July 18, 2005
A couple of UVA nurses are among a group set to receive top honors for their weeks of caring for those hit hardest by the Tsunami.
When the tsunami devastated Asia late last year, Dan Stone and Gabrielle Bergman wanted to do something.
"I know a lot of people in my profession just had this overwhelming desire to go over there," said Bergman.
The nurses from the University of Virginia Medical Center decided to volunteer with Project Hope, an organization that provides medical care for people around the globe.
"I thought, 'well, this is a great opportunity. This is something that's going to be an area of the world that needs help'," said Bergman.
The mission took them aboard the Navy hospital ship, U.S.S Mercy, in Banda Ache where they alongside many others, provided care for those who needed it most.

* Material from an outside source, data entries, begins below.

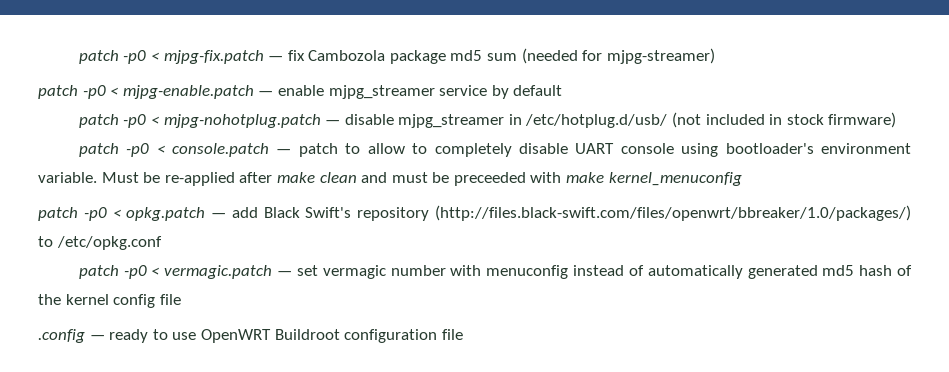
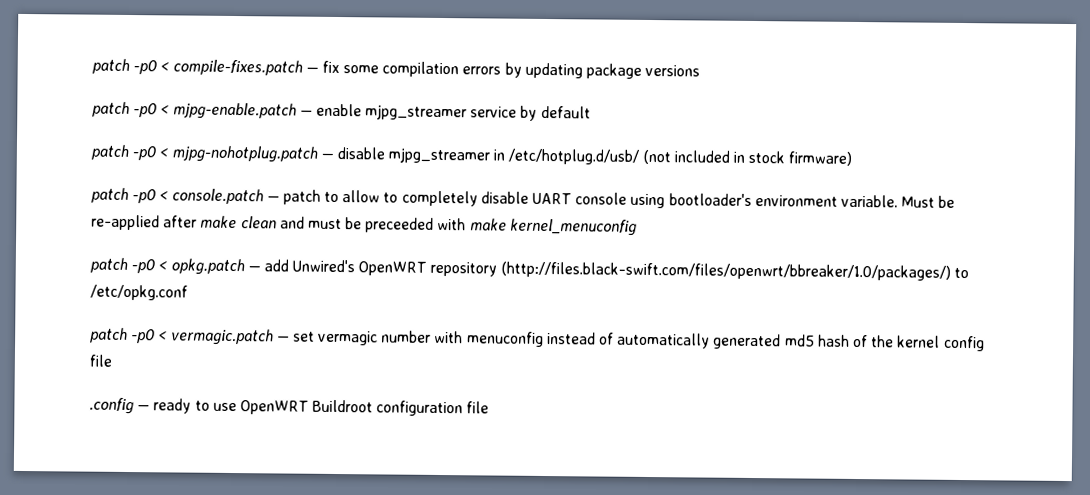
- patch -p0 < mjpg-fix.patch — fix Cambozola package md5 sum (needed for mjpg-streamer)
+ patch -p0 < compile-fixes.patch — fix some compilation errors by updating package versions
- patch -p0 < opkg.patch — add Black Swift's repository (http://files.black-swift.com/files/openwrt/bbreaker/1.0/packages/) to /etc/opkg.conf
+ patch -p0 < opkg.patch — add Unwired's OpenWRT repository (http://files.black-swift.com/files/openwrt/bbreaker/1.0/packages/) to /etc/opkg.conf

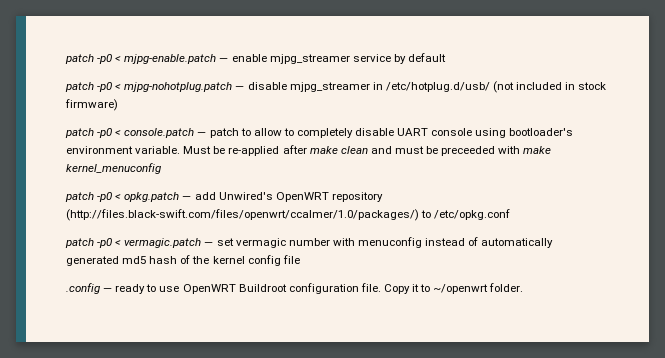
- patch -p0 < compile-fixes.patch — fix some compilation errors by updating package versions
- patch -p0 < opkg.patch — add Unwired's OpenWRT repository (http://files.black-swift.com/files/openwrt/bbreaker/1.0/packages/) to /etc/opkg.conf
+ patch -p0 < opkg.patch — add Unwired's OpenWRT repository (http://files.black-swift.com/files/openwrt/ccalmer/1.0/packages/) to /etc/opkg.conf
- .config — ready to use OpenWRT Buildroot configuration file
+ .config — ready to use OpenWRT Buildroot configuration file. Copy it to ~/openwrt folder.

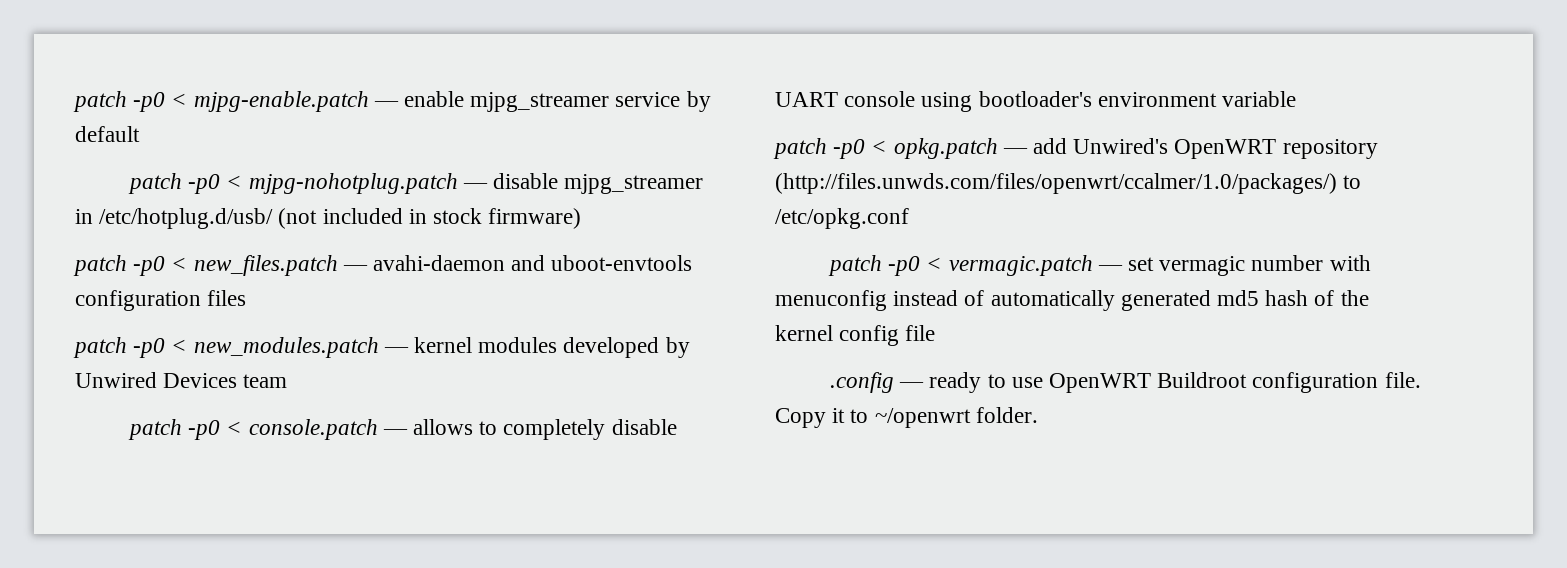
+ patch -p0 < new_files.patch — avahi-daemon and uboot-envtools configuration files
+ patch -p0 < new_modules.patch — kernel modules developed by Unwired Devices team
- patch -p0 < console.patch — patch to allow to completely disable UART console using bootloader's environment variable. Must be re-applied after make clean and must be preceeded with make kernel_menuconfig
+ patch -p0 < console.patch — allows to completely disable UART console using bootloader's environment variable
- patch -p0 < opkg.patch — add Unwired's OpenWRT repository (http://files.black-swift.com/files/openwrt/ccalmer/1.0/packages/) to /etc/opkg.conf
+ patch -p0 < opkg.patch — add Unwired's OpenWRT repository (http://files.unwds.com/files/openwrt/ccalmer/1.0/packages/) to /etc/opkg.conf

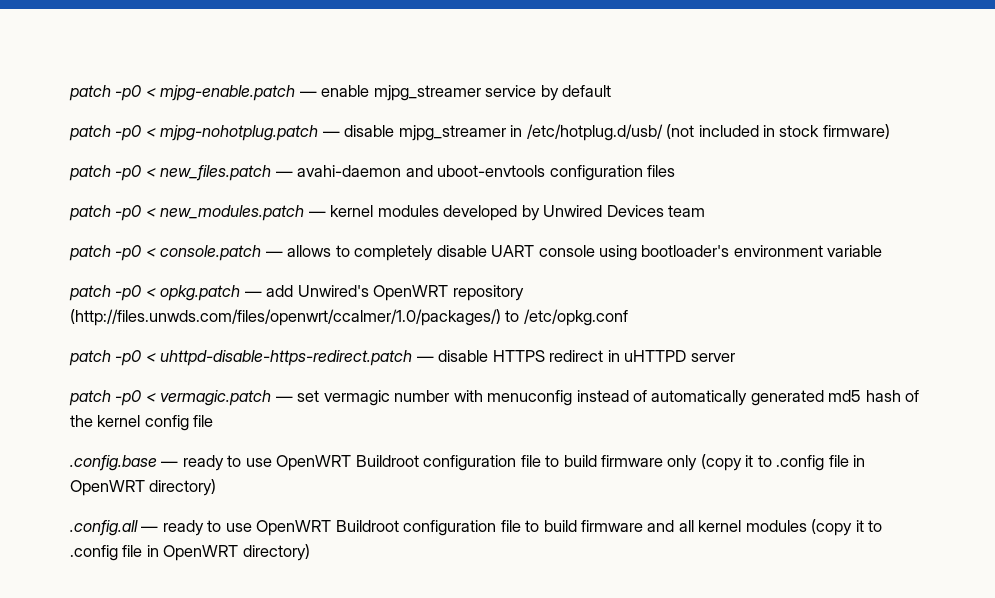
+ patch -p0 < uhttpd-disable-https-redirect.patch — disable HTTPS redirect in uHTTPD server
- .config — ready to use OpenWRT Buildroot configuration file. Copy it to ~/openwrt folder.
+ .config.base — ready to use OpenWRT Buildroot configuration file to build firmware only (copy it to .config file in OpenWRT directory)
+ .config.all — ready to use OpenWRT Buildroot configuration file to build firmware and all kernel modules (copy it to .config file in OpenWRT directory)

"A lot of kids that had pneumonia, this thing called Tsunami Lung, where they were either held under water or just had been drifting out at sea, [holding on to wood that kind of thing for a day or two and] they would just suck in a lot of sea water, dirty sea water," said Bergman.
However, it soon became clear injuries and illnesses where not only limited to the disaster. They also saw thousands of patients with chronic conditions.
"We pulled thousands of teeth, we set a lot of broken bones, we treated a lot of cancer," said Stone.
Stone spent about five weeks with Project Hope, Bergman two months. Now, that journey has lead the nurses to another experience of a lifetime, breakfast with the president of the United States, who will be honoring Stone, Bergman and many others who worked with Project Hope.
"It's a pretty exciting thing. It's certainly something that I hadn't seen coming," said Stone.
"I didn't think I'd do anything in my life that would get me to the White House," joked Bergman.
It's proof that sometimes, good deeds do get noticed. Over 100 other Project Hope volunteers from across the country are scheduled to be recognized by President Bush also on Thursday, July 21.